The actual amount and timing of our capital requirements may differ
materially from the foregoing estimate as a result of regulatory, technological
and competitive developments (including market developments and new
opportunities) in our industry, or if we decide to make acquisitions or enter
into joint ventures and strategic alliances.
On July 8, 1999, we completed our merger with AvData Systems, Inc., a
privately owned data network management solutions provider in Atlanta, Georgia.
We issued 983,511 shares of our common stock to consummate the merger, of which
171,898 shares are being held by a trustee in escrow for two years to protect
against certain contingencies. The transaction is subject to an earnout, which,
if certain performance objectives are met, could require us to issue up to an
additional 336,730 shares of common stock in 2000.
As of June 30, 1999, we had $341.2 million of cash and cash equivalents
excluding restricted investments. We believe that proceeds from the May 1999
common stock offering, proceeds from the May 1999 convertible subordinated notes
offering, cash on hand and cash flow from operations will provide sufficient
funds to enable us to expand our business as currently planned. In addition,
subject to compliance with applicable covenants in the credit agreement, we may
borrow funds under our credit facility to supplement the capital we need to
expand our business as currently planned. In the event that our plans or
assumptions change or prove to be inaccurate, the foregoing sources of funds may
prove to be insufficient to fund our currently planned growth and operations. In
addition, if we successfully complete any acquisitions, we may be required to
seek additional capital sooner than currently anticipated. Additional sources
may include equity and debt financing and other financing agreements, such as
vendor financing. We cannot assure you that we will be able to generate
sufficient cash flow from operations or that additional financing arrangements
will be available or, if available, that they can be concluded on terms
acceptable to us. Our inability to generate or obtain sufficient funds would
result in delay or abandonment of some or all of our development and expansion
plans, which could have a material adverse effect on us.
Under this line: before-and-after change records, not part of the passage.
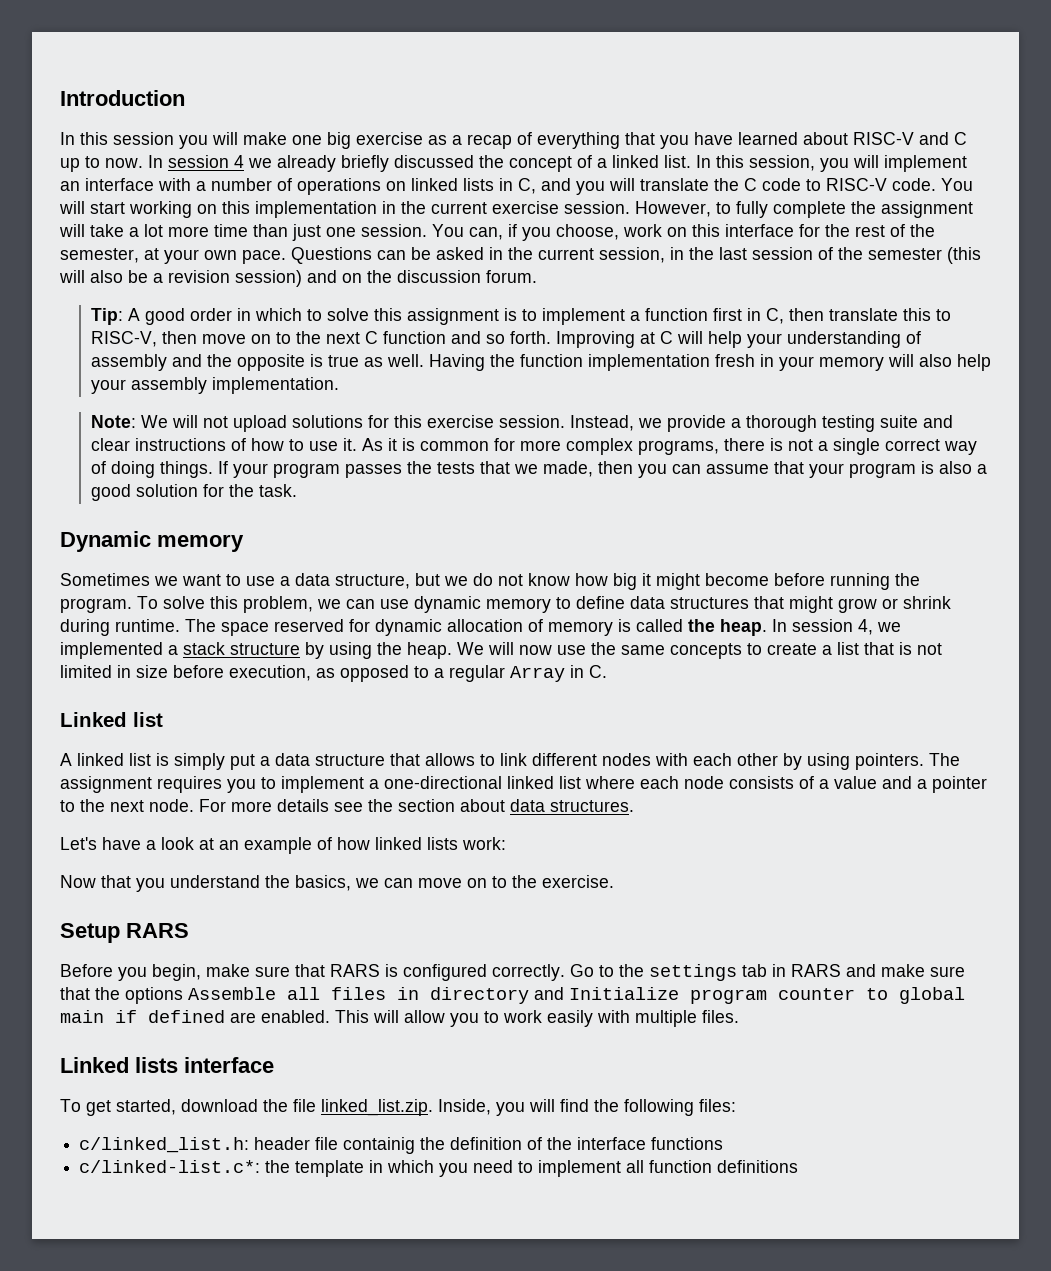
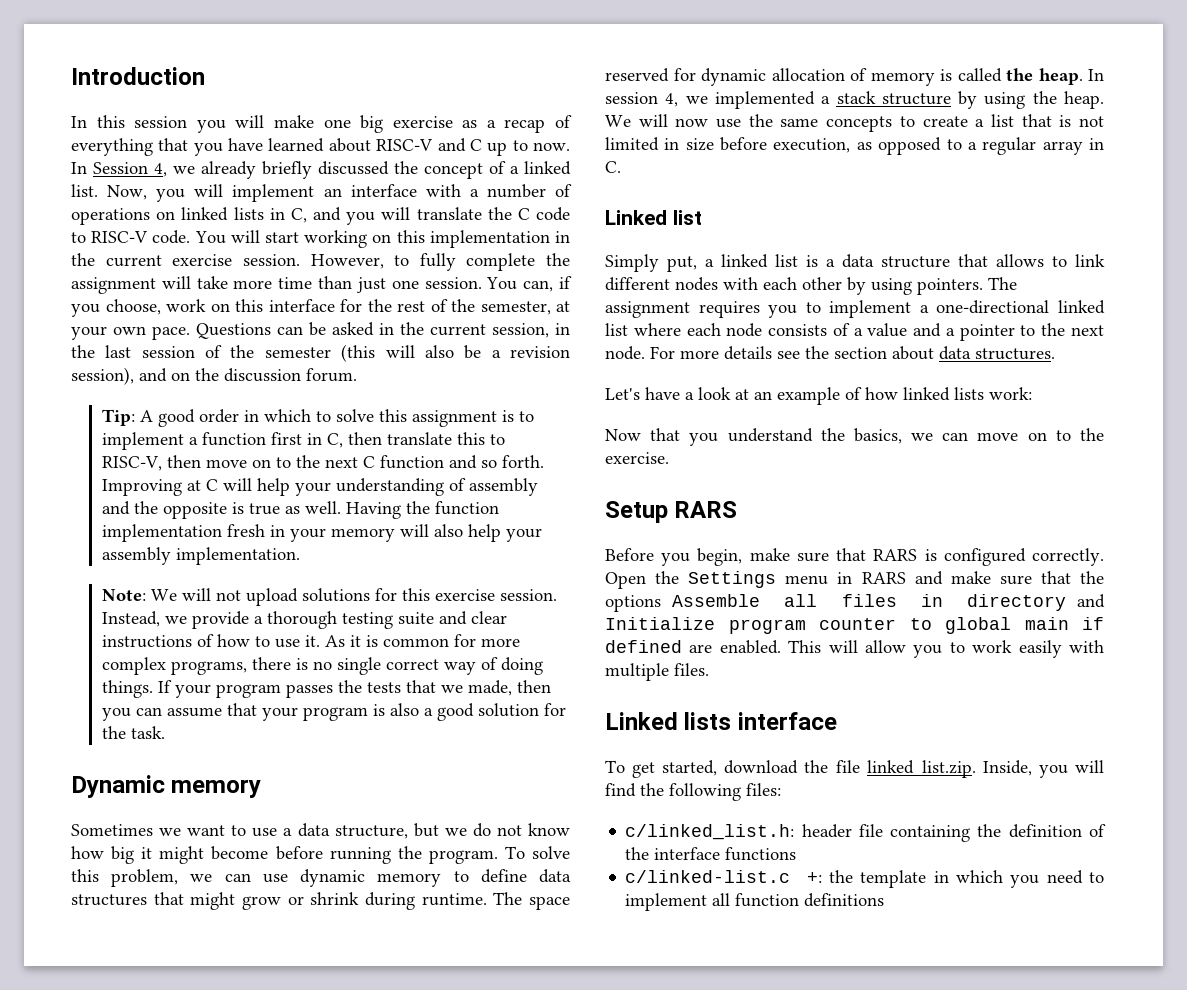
[168,155,244,168] session 4 -> [93,162,167,177] Session 4,
[696,155,815,171] In this session, -> [107,185,148,200] Now,
[129,224,163,237] a lot -> (228, 282) none
[235,270,302,287] session) -> [71,367,134,385] session),
[787,439,828,451] not a -> [313,661,333,670] no
[510,666,565,682] Array -> [1042,141,1083,155] array
[60,753,72,766] A -> [605,254,714,272] Simply put, a
[174,753,255,770] simply put -> (818, 261) none
[570,964,767,981] Go to the settings tab -> [605,571,829,589] Open the Settings menu
[343,1137,416,1154] containig -> [890,825,971,842] containing
[79,1160,261,1173] c/linked-list.c*: -> [625,870,822,883] c/linked-list.c +:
Although our liquidity has improved, our level of indebtedness and debt
service obligations significantly increased as a result of our issuance of the
11% Senior Notes, the 8-7/8% Senior Notes, the 9 3/4% Senior Notes, and the 4
1/2% Convertible Subordinated Notes. The successful implementation of our
strategy, including expansion of our network and obtaining and retaining a
significant number of customers, and significant and sustained growth in our
cash flow are necessary for us to be able to meet our debt service requirements.
We cannot assure you that we will successfully implement our strategy or that we
will be able to generate sufficient cash flow from operating activities to
improve our earnings before fixed charges, or to meet our debt service
obligations and working capital requirements. Our ability to meet our
obligations will be dependent upon our future performance, which will be subject
to prevailing economic conditions and to financial, business and other factors.
Year 2000
The Year 2000 Issue. The Year 2000 issue is the result of a computer
--------------------
programming practice first utilized during the 1960s when storage space was very
expensive and processing capability was limited. By shortening the year portion
of date field entries to two digits rather than four, programmers could save
valuable storage space and increase data processing speeds. This method of date
entry became the standard method for programmers for mainframes, personal
computers, and hardware, including processor chips. Because of this programming
convention, software, hardware, or firmware may recognize a date field using
"00" as the year 1900 rather than the year 2000. If left uncorrected, this
could possibly result in system failures, miscalculations, or errors causing
disruptions in software-dependent operations.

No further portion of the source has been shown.